The oscillator bank was then covered at length, with ways to generate and attenuate various signals for CV. Still a lot to learn from this one, but really interesting to play with. The oscillator came in handy for the one piece of equipment I’ve really been looking forward to: The Wobbulator!

The Wobbulator takes CV control for driving the actual scanlines of a cathode ray tube…so by sending the scanlines different voltages, one can offset them in very interesting ways…you can deform video input or make a sort of oscilloscope display with input audio and sin waves. I spent a good portion of the afternoon with the Wobbulator and I’m sure I’ll be playing with it a good deal more. One note about the Wobbulator is that because all of the image deformation occurs on the cathode ray tube itself, the only way to get an image out of it is to stick a camera right in front of the screen.

We then went through several other scenarios for hooking things in, including getting my Jitter patch into the system and how to look that back through to create a big feedback loop. Another interesting thing about the system is that the more things you send a color signal through, the more the original color values will be shifted, because the way color is encoded is actually very delicate so it’s easy for it to shift. Everything coming off my computer ended up looking a various rainbow of colors and had to be corrected at the end of the process with a chroma range.
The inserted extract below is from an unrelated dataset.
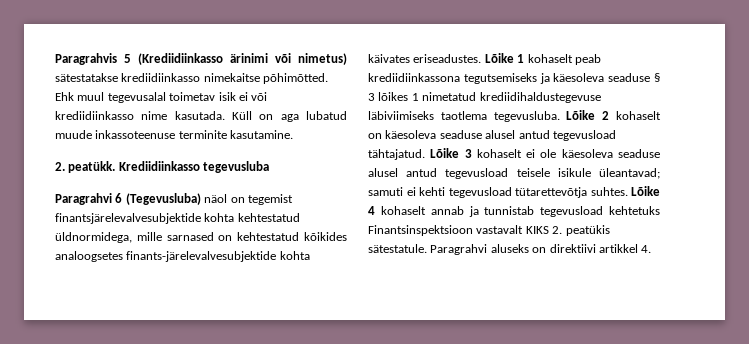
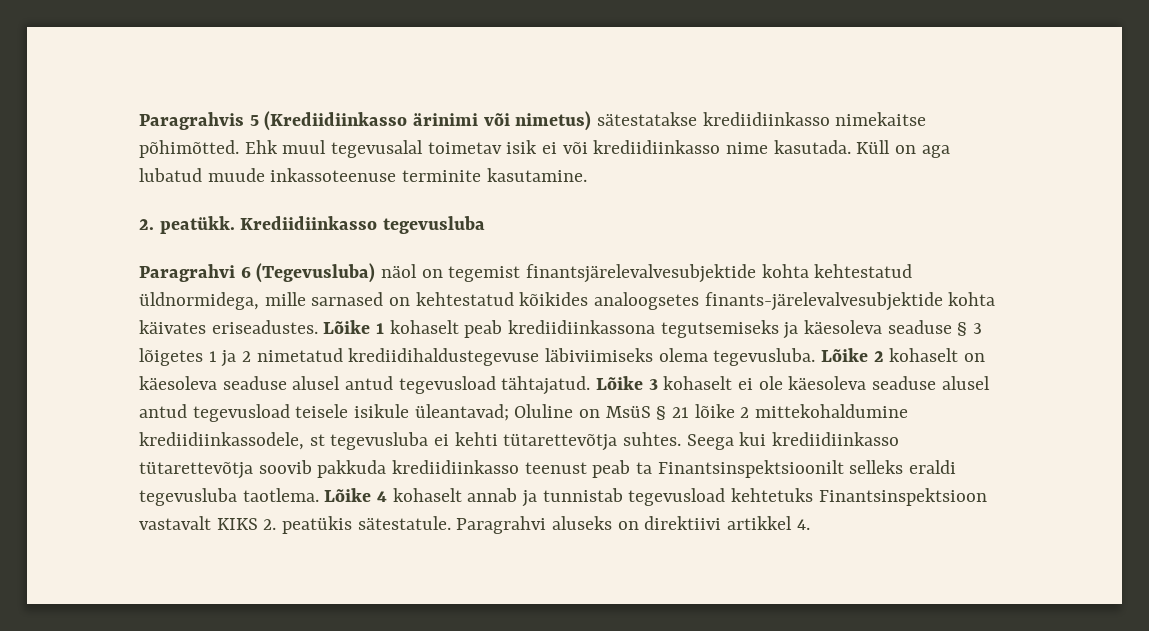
- Lõike 1 kohaselt peab krediidiinkassona tegutsemiseks ja käesoleva seaduse § 3 lõikes 1 nimetatud krediidihaldustegevuse läbiviimiseks taotlema tegevusluba.
+ Lõike 1 kohaselt peab krediidiinkassona tegutsemiseks ja käesoleva seaduse § 3 lõigetes 1 ja 2 nimetatud krediidihaldustegevuse läbiviimiseks olema tegevusluba.
- Lõike 3 kohaselt ei ole käesoleva seaduse alusel antud tegevusload teisele isikule üleantavad; samuti ei kehti tegevusload tütarettevõtja suhtes.
+ Lõike 3 kohaselt ei ole käesoleva seaduse alusel antud tegevusload teisele isikule üleantavad; Oluline on MsüS § 21 lõike 2 mittekohaldumine krediidiinkassodele, st tegevusluba ei kehti tütarettevõtja suhtes.
+ Seega kui krediidiinkasso tütarettevõtja soovib pakkuda krediidiinkasso teenust peab ta Finantsinspektsioonilt selleks eraldi tegevusluba taotlema.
I spent the rest of the day playing with the Wobbulator and building a gigantic feedback loop within the system. It used 3 monitors (two sony tv’s, and the wobbulator), 3 cameras (one dv camcorder, two black and white video cameras) and then looped back into my laptop and back out after passing through my Jitter performance patch and all of it’s filters. I also tried driving the movement of the Wobbulator with some music out of iTunes. Tomorrow and the rest of tonight will be more feedback testing with some network latency, and maybe more timelapse testing. A good first day, but definitely overwhelming in terms of technology…too much stuff to play with!